Casey Muratori, while a great programmer in his own right, often disregards the use cases, which leads to apple-to-orange comparisons. E.g., why is this ASCII editor from 40 years ago much faster than this Unicode (with full ZWC joining emoji suite) text editor?
Are you alluding to the microsoft terminal fiasco? It was the other way around: his terminal supported more text features.
Would you recommend this as a "thread pool" / coroutine scheduler replacement for an application web server?

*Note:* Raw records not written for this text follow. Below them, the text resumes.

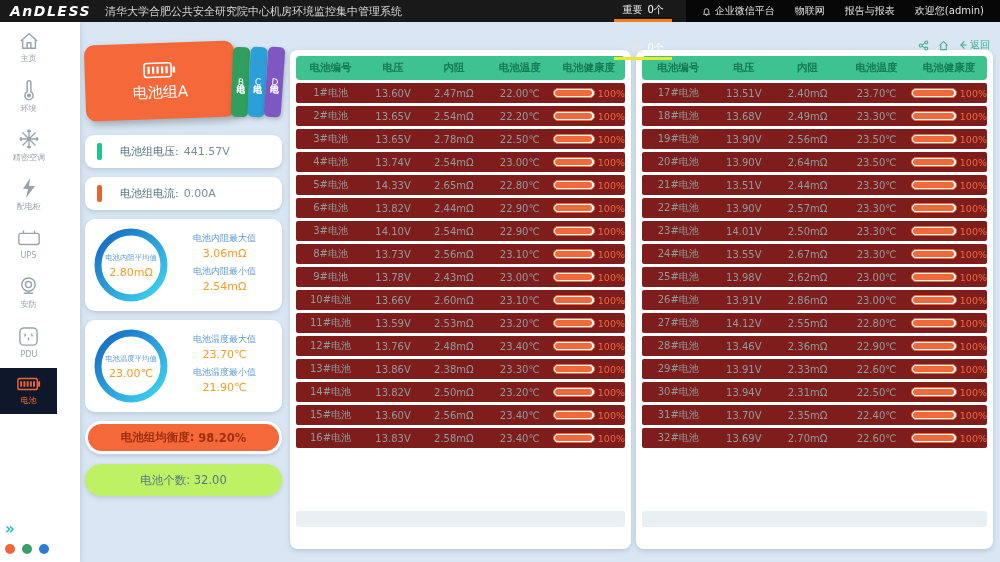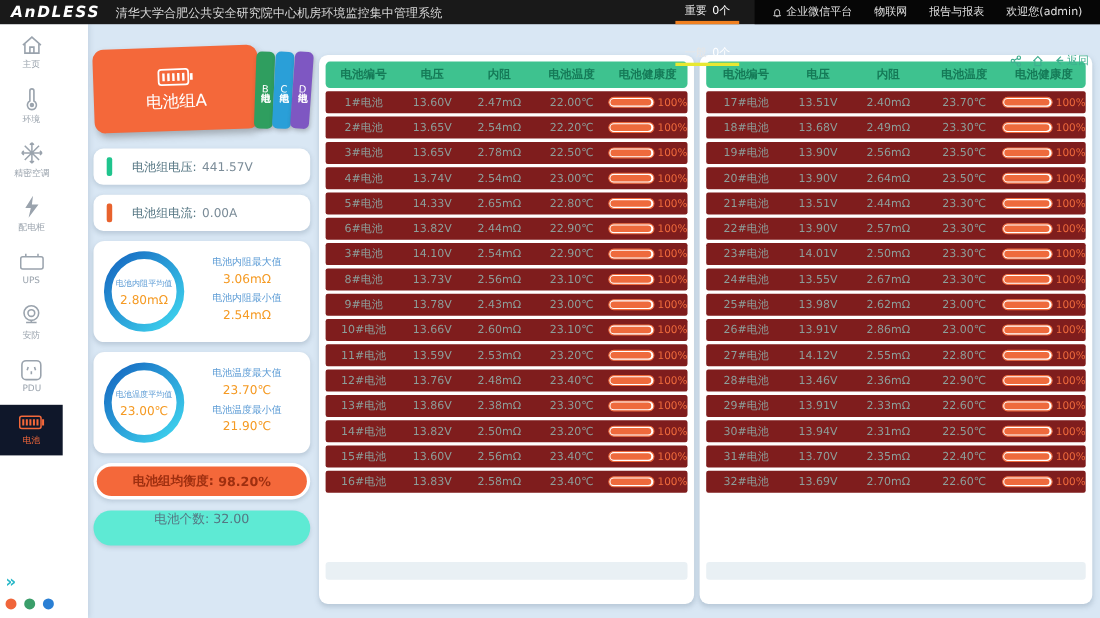--- a/index.html
+++ b/index.html
@@ -29,21 +29,21 @@
   .side-item.active { background:#0f172a; color:#f4683a; }
   .side-item.active svg { stroke:#f4683a; }
   .side-footer { position:absolute; left:5px; bottom:8px; }
   .chevrons { color:#2ab8c8; font-size:15px; font-weight:bold; letter-spacing:-2px; cursor:pointer; }
   .dots { display:flex; gap:7px; margin-top:6px; }
   .dot { width:10px; height:10px; border-radius:50%; cursor:pointer; }
   .dot-1 { background:#f0653a; } .dot-2 { background:#3a9e6a; } .dot-3 { background:#2a7fd4; }
 
   
   .main { position:absolute; left:57px; top:22px; right:0; bottom:0; background:#d9e7f4; }
-  .quickbar { position:absolute; top:26px; right:10px; display:flex; align-items:center; gap:9px; color:#3fae8f; font-size:10px; z-index:6; }
+  .quickbar { position:absolute; top:16px; right:10px; display:flex; align-items:center; gap:9px; color:#3fae8f; font-size:10px; z-index:6; }
   .quickbar svg { stroke:#3fae8f; fill:none; }
   .back-link { display:flex; align-items:center; gap:2px; cursor:pointer; }
 
   
   .left-panel { position:absolute; left:28px; top:18px; width:197px; }
   .group-stack { position:relative; height:86px; margin-bottom:9px; }
   .group-card { position:absolute; left:0; top:3px; width:150px; height:76px; background:#f4683a; border-radius:10px; transform:rotate(-2deg); box-shadow:2px 4px 7px rgba(60,60,60,.35); display:flex; flex-direction:column; align-items:center; justify-content:center; color:#fff; cursor:pointer; }
   .group-card .g-label { font-size:15px; margin-top:4px; }
   .gtab { position:absolute; top:7px; width:17px; height:70px; border-radius:5px; color:#fff; font-size:9px; display:flex; align-items:center; justify-content:center; writing-mode:vertical-lr; text-orientation:upright; cursor:pointer; box-shadow:1px 2px 4px rgba(60,60,60,.3); }
   .gtab-b { left:147px; background:#2f9e5f; transform:rotate(2deg); }
@@ -60,21 +60,21 @@
   .donut { position:relative; width:80px; height:80px; flex:none; }
   .donut-center { position:absolute; inset:0; display:flex; flex-direction:column; align-items:center; justify-content:center; text-align:center; }
   .donut-center .d-label { font-size:8px; color:#5b9bd5; transform:scale(.92); white-space:nowrap; }
   .donut-center .d-val { font-size:11px; color:#f59a23; margin-top:3px; }
   .donut-side { flex:1; text-align:center; }
   .donut-side .d-label { font-size:9px; color:#5b9bd5; }
   .donut-side .d-val { font-size:11px; color:#f59a23; margin:2px 0 5px; }
 
   .soc-card { background:#fff; border-radius:17px; padding:3px; margin-bottom:10px; box-shadow:0 2px 4px rgba(120,140,160,.3); }
   .soc-pill { background:#f4683a; border-radius:14px; height:27px; display:flex; align-items:center; justify-content:center; color:#9e2f10; font-weight:bold; font-size:11.5px; }
-  .count-pill { background:#5eead4; border-radius:17px; height:32px; display:flex; justify-content:center; color:#557683; font-size:11.5px; box-shadow:0 2px 4px rgba(120,140,160,.3); }
+  .count-pill { background:#bef264; border-radius:17px; height:32px; display:flex; align-items:center; justify-content:center; color:#557683; font-size:11.5px; box-shadow:0 2px 4px rgba(120,140,160,.3); }
 
   
   .table-card { position:absolute; top:28px; height:499px; background:#fff; border-radius:8px; padding:6px; box-shadow:0 2px 5px rgba(120,140,160,.35); }
   .table-left { left:233px; width:341px; }
   .table-right { left:579px; width:357px; }
   .t-head { height:24px; background:#3ec28f; border-radius:4px; display:flex; align-items:center; font-size:10.5px; font-weight:bold; color:#157a57; }
   .t-row { height:20px; background:#7f1d1d; margin-top:3px; border-radius:2px; display:flex; align-items:center; font-size:10px; color:#8d9e9a; }
   .c { text-align:center; }
   .c:nth-child(1){ width:21%; } .c:nth-child(2){ width:17%; } .c:nth-child(3){ width:20%; } .c:nth-child(4){ width:20%; } .c:nth-child(5){ width:22%; display:flex; align-items:center; justify-content:center; }
   .hbar { display:inline-block; width:48px; height:10px; border:1px solid #ee6a3c; border-radius:6px; padding:1px 2px 1px 1px; background:#fff; }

Yes, I was planning a similar experiment with UCall (https://github.com/unum-cloud/ucall), leveraging the NUMA functionality introduced in v2 of Fork Union. I don’t currently have the right hardware to test it properly, but it would be very interesting to measure how pinning behaves on machines with multiple NUMA nodes, NICs, and a balanced PCIe topology.
Tokio actually has some similarities with Rayon. Tokio is used in most Rust web servers, like Axum and Actix-web
That’s true — though in my benchmarks Tokio came out as one of the slower parallelism-enabling projects. The article still included a comparison:
... but I now avoid comparing to Tokio since it doesn’t seem fair — fork-join style parallel processing isn’t really its primary use case.That's outrageous.. and I don't agree with your assessment, because smol is in the same niche as Tokio (that is, an async execuutor, which isn't necessarily optimizing for CPU-bound workloads) and isn't nearly as slow.
I think performance is a very critical property for Rust infrastructure. One can only hope that newer Tokio versions could address overheads which make everyone slower than necessary.
Wow that was a big difference between rayon and fork union. But it’s still missing convenience apis for drop in par_iter().
Implementing convenience APIs in Rust has been tricky, since a lot of the usual memory-safety semantics start to break once you push into fast concurrent code that shares buffers across threads. My early drafts were riddled with unsafe and barely functional, so I’d definitely welcome suggestions for quality-of-life improvements.